● Dataset records
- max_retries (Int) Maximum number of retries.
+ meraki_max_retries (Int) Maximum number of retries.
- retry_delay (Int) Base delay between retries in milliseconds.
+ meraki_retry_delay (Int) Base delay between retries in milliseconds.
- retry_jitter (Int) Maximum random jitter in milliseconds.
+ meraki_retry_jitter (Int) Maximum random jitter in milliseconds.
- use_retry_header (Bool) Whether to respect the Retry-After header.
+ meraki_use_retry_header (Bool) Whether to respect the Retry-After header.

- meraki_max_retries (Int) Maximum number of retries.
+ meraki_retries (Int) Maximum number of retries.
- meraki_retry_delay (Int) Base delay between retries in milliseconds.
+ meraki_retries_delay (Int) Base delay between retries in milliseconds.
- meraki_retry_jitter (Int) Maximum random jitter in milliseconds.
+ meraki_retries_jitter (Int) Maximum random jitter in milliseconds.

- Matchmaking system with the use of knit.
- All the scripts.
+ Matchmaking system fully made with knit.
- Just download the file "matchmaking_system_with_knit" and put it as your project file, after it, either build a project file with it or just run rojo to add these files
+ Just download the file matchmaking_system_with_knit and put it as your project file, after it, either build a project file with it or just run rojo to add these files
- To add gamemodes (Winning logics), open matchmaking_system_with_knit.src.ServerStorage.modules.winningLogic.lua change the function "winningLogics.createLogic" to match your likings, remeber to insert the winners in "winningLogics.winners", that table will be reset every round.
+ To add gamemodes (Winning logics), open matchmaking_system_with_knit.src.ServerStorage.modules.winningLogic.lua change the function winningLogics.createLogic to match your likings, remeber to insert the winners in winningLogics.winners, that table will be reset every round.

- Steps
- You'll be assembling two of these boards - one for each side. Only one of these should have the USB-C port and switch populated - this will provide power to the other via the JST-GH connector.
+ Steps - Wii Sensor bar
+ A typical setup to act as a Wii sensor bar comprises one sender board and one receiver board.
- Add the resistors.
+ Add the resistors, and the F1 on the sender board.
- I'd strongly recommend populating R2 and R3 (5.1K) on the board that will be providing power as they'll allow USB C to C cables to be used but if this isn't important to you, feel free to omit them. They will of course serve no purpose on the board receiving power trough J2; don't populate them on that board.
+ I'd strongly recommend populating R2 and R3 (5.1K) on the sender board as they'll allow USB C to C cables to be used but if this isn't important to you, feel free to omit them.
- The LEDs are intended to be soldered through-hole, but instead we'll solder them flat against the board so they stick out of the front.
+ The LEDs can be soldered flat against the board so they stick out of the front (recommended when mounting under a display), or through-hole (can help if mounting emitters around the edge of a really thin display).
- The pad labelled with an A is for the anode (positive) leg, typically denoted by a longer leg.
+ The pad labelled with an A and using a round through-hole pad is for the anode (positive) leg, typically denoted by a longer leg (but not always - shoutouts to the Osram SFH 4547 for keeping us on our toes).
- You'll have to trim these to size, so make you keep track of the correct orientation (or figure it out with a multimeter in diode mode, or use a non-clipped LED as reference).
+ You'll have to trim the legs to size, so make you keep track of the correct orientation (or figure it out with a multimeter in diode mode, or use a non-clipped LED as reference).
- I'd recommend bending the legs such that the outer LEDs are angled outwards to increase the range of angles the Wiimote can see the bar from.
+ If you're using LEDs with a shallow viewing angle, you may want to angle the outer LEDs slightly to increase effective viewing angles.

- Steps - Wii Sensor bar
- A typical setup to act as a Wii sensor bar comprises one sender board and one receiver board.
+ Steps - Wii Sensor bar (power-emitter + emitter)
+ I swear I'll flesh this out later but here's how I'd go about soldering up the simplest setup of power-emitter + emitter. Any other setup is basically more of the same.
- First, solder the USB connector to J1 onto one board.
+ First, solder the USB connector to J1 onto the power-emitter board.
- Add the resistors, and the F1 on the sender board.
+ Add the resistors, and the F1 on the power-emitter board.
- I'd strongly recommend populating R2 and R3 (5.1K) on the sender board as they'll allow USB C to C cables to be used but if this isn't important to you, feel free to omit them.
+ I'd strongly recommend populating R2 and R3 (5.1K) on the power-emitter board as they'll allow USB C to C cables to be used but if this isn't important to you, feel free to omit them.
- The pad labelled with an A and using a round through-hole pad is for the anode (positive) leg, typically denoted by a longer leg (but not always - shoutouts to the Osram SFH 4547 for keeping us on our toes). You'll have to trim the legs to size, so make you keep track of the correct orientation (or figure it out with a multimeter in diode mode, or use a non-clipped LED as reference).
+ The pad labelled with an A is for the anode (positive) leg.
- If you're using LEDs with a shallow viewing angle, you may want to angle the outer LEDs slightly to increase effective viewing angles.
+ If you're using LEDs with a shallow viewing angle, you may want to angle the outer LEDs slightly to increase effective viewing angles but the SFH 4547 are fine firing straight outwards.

● Directions
For each line of the listing that holds the word "Base", show that line.

● Solution to the problem
- retry_delay (Int) Base delay between retries in milliseconds.
+ meraki_retry_delay (Int) Base delay between retries in milliseconds.
- meraki_retry_delay (Int) Base delay between retries in milliseconds.
+ meraki_retries_delay (Int) Base delay between retries in milliseconds.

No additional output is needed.